Finance et soutenabilité : de l’idéologie à l’utopie; d’après Thomas Lagoarde-Segot et Bernard Paranque

BanquesFinances publiques
  • Ce texte est le compte-rendu par Maurice Merchier d’un article rédigé par Thomas Lagoarde-Segot et Bernard Paranque à paraître dans la Revue de Philosophie Economique (décembre 2018) sous le titre « Finance et soutenabilité : quelle Utopie ? »
  • Introduction
Pour parvenir à décarboner l’économie mondiale et maintenir l’augmentation de la température de la terre autour de 2°C, il est impératif de ré-encastrer l’activité financière dans l’économique, et cette dernière dans le social. Il ne faut pas percevoir la nature comme extérieure à nous : nous y appartenons. Il faut réorganiser les structures économiques selon une éthique du vivre ensemble fondée sur  l’équité.
Cela se heurte à deux obstacles majeurs :
–      Les contraintes que fait peser la financiarisation des activités économiques sur les organisations et les sociétés. La finance a pris une importance considérable depuis une trentaine d’années, échappant largement aux régulateurs.
–         le développement de la finance académique a largement contribué à façonner le comportement des acteurs et le système juridico-technique dans lequel ils opèrent. La recherche de l’utilité individuelle devient le paradigme dominant des comportements. De ce fait, une redéfinition des normes et des outils utilisés par la profession financière, nécessiterait au préalable une refondation des représentations dans lesquelles sont imbriqués les acteurs. La théorie qui prévaut est celle qui affirme qu’à long terme la
maximisation de la valeur actionnariale permet d’atteindre le bien-être social.

Il faut d’abord dévoiler les axiomes occultés sur lesquels s’appuient les acteurs. Il s’agit de « démasquer l’idéologie derrière la science » afin d’ouvrir un espace pour le renouvellement des théories et des pratiques de la finance. Passer à un autre régime d’échange financier implique de changer le lien social, et pour commencer de définir un espace social à l’intérieur duquel de multiples expérimentations basées sur une autre éthique permettront de desserrer l’étreinte de ce système financier.

La théorie de Paul Ricœur nous en montre le chemin : le maintien de la liberté humaine nécessite d’équilibrer l’imaginaire culturel en faisant dialoguer les forces mentales de conservation de l’ordre établi (l’«idéologie ») avec des forces de changement (l’ « utopie »). Il est ainsi possible de « nous extirper » de l’idéologie financière en la regardant de
l’extérieur, depuis un « ailleurs » que nous intitulons la finance comme commun.
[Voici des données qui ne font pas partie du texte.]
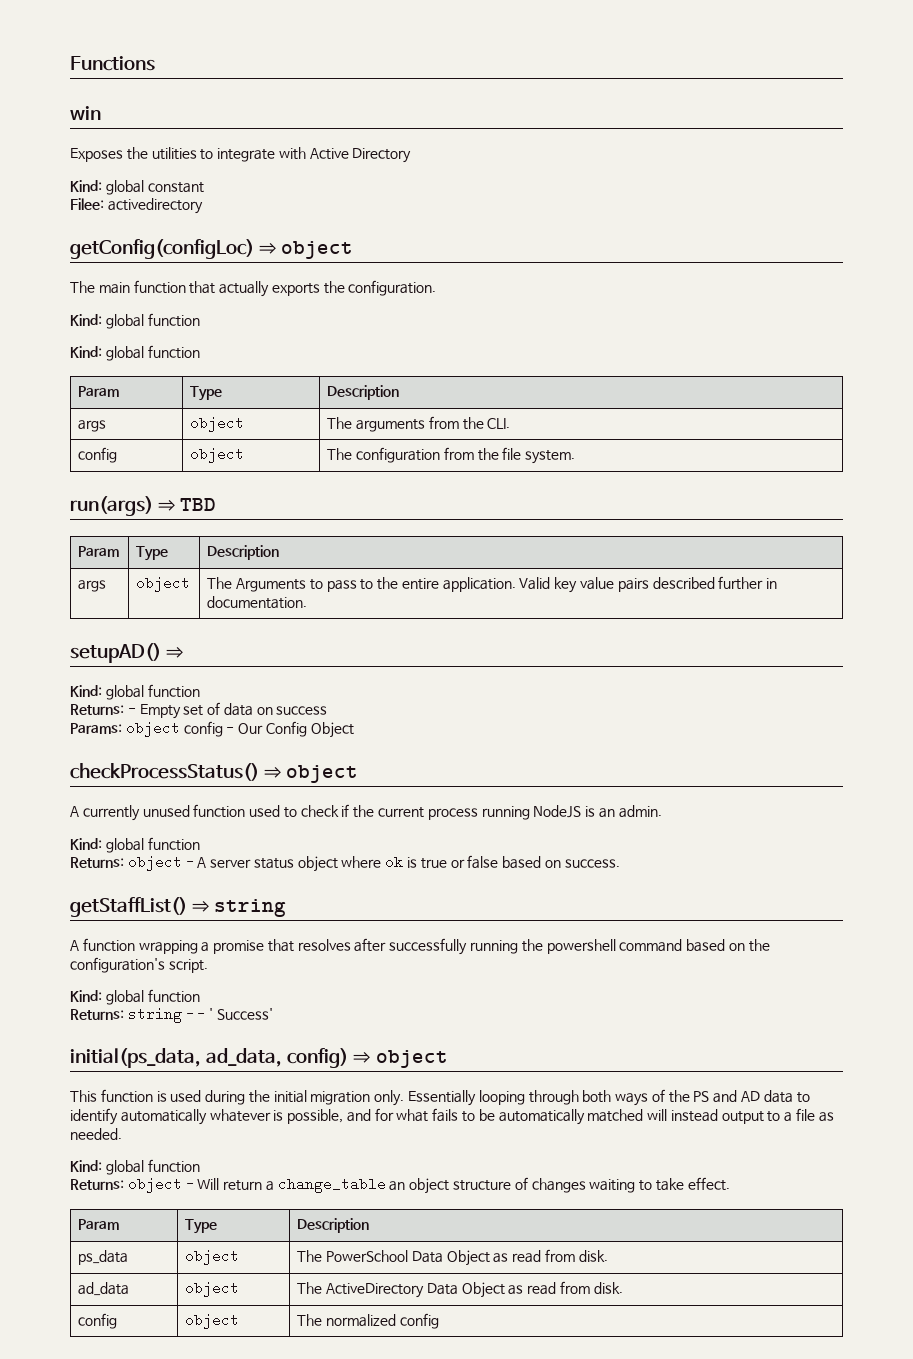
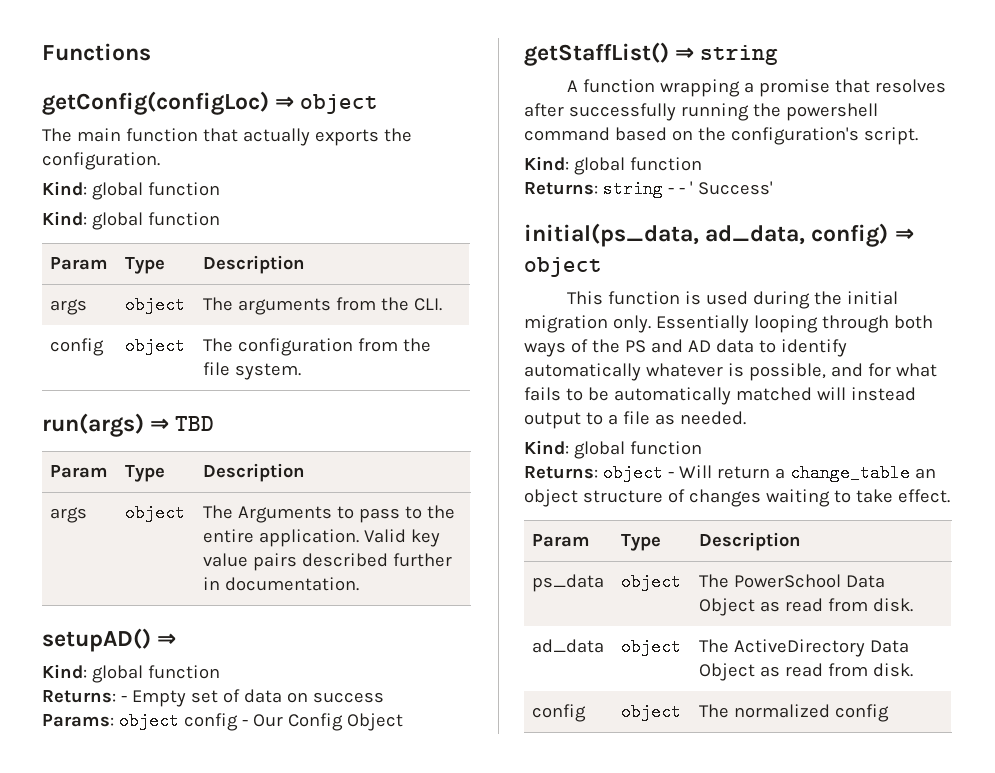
- win
- Exposes the utilities to integrate with Active Directory
- Kind: global constant
- Filee: activedirectory
- checkProcessStatus() ⇒ object
- A currently unused function used to check if the current process running NodeJS is an admin.
- Kind: global function
- Returns: object - A server status object where ok is true or false based on success.

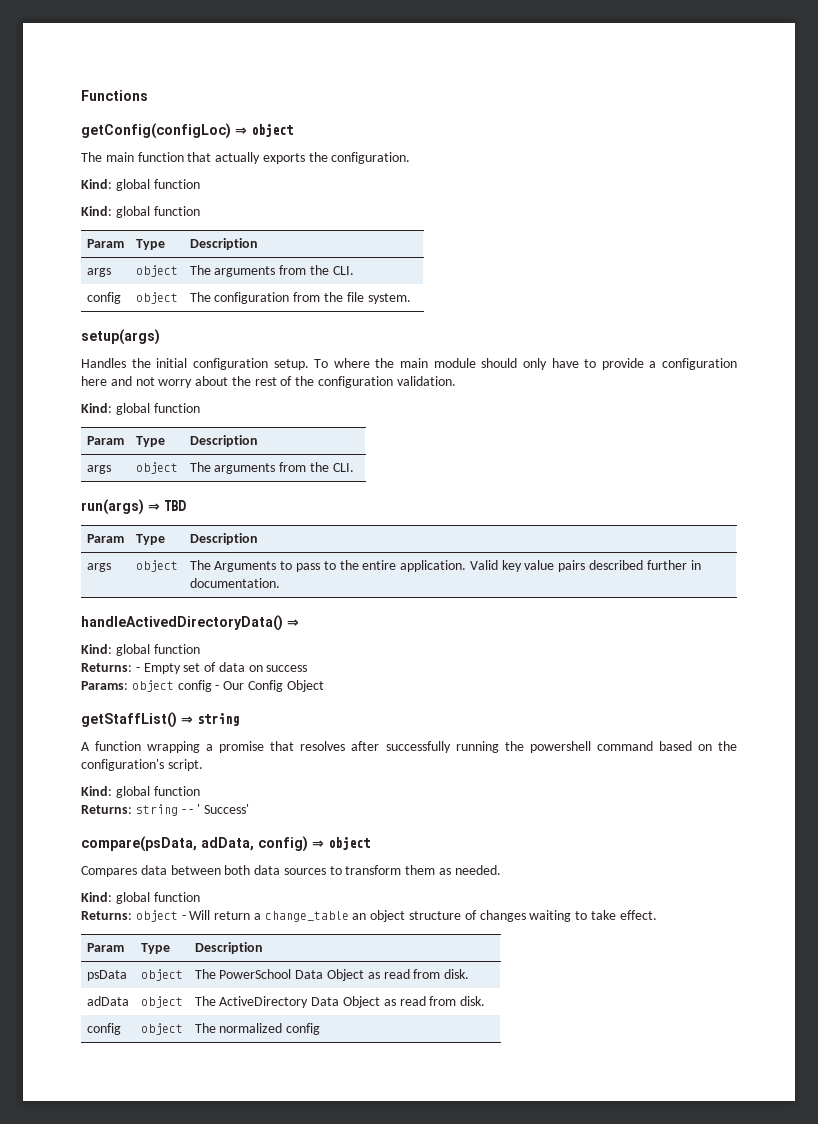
+ setup(args)
+ Handles the initial configuration setup. To where the main module should only have to provide a configuration here and not worry about the rest of the configuration validation.
+ Kind: global function
+ Param | Type | Description
+ args | object | The arguments from the CLI.
- setupAD() ⇒
+ handleActivedDirectoryData() ⇒
- initial(ps_data, ad_data, config) ⇒ object
+ compare(psData, adData, config) ⇒ object
- This function is used during the initial migration only. Essentially looping through both ways of the PS and AD data to identify automatically whatever is possible, and for what fails to be automatically matched will instead output to a file as needed.
+ Compares data between both data sources to transform them as needed.
- ps_data | object | The PowerSchool Data Object as read from disk.
+ psData | object | The PowerSchool Data Object as read from disk.
- ad_data | object | The ActiveDirectory Data Object as read from disk.
+ adData | object | The ActiveDirectory Data Object as read from disk.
Nous imaginons ainsi un système où le taux de rémunération du capital – et donc son temps d’immobilisation – serait reconnecté au temps long des projets des communautés humaines, et où la liquidité et le crédit seraient gérés sur la base d’anticipation co-élaborées et co-pilotées dans le cadre d’une « Arène des choix collectifs », elle-même connectée au système bancaire. Ce projet s’incarne d’ores et déjà dans de multiples expérimentations internationales offrant des espaces d’actions solidaires. La consolidation de ces différentes initiatives en une «utopie » unique pourrait alors contribuer au nécessaire rééquilibrage de l’imaginaire culturel financier.

La financiarisation comme système de pouvoir 

Les pays occidentaux, puis la plupart des pays émergents, ont à partir des années 1980 engagé de profondes réformes de leurs systèmes financiers, en abandonnant leur pilotage au marché. La déréglementation et la libéralisation, les privatisations ont été mises en œuvre à l’échelle mondiale.  Couplée au développement des capacités de calcul, de telles réformes furent suivies d’un essor phénoménal de la taille des marchés financiers, de l’accélération des transactions, de la complexification des produits financiers. 

Ces mutations ont affecté les relations de pouvoirs entre Etats et territoires. Les centres de décisions se sont concentrés dans 5 métropoles gérant 50% des actifs mondiaux (Pékin, New York, Tokyo, Paris et Londres), les dix plus grandes bourses représentent 83% des échanges mondiaux, et les intermédiaires financiers des grandes places financières détiennent 40% de la valeur des multinationales.

La sphère financière et la sphère réelle partagent une même logique de performance financière à court terme, ce qui conduit à l’hypertrophie du secteur financier, la stagnation des salaires réels, la montée de l’endettement privé, et la hausse de la fragilité systémique. 

Un ensemble d’études empiriques menées dans les pays industrialisés indique ainsi que la relation unissant la finance et la croissance économique prendrait la forme d’un U inversé, pour trois raisons :
·    Premièrement, un développement financier excessif induit une mauvaise allocation des ressources humaines et financières, ce qui se traduit par une moindre croissance de la productivité des facteurs de production.
·        Les exigences de rentabilité financière de court terme induisent des choix managériaux (tels que les rachats par les entreprises de leurs actions pour en faire monter la valeur en bourse) qui amoindrissent les taux d’investissement dans le secteur réel
·        les secteurs financiers les plus développés sont soumis à des épisodes de crise plus fréquents et plus sévères, ces crises étant généralement associées à des récessions.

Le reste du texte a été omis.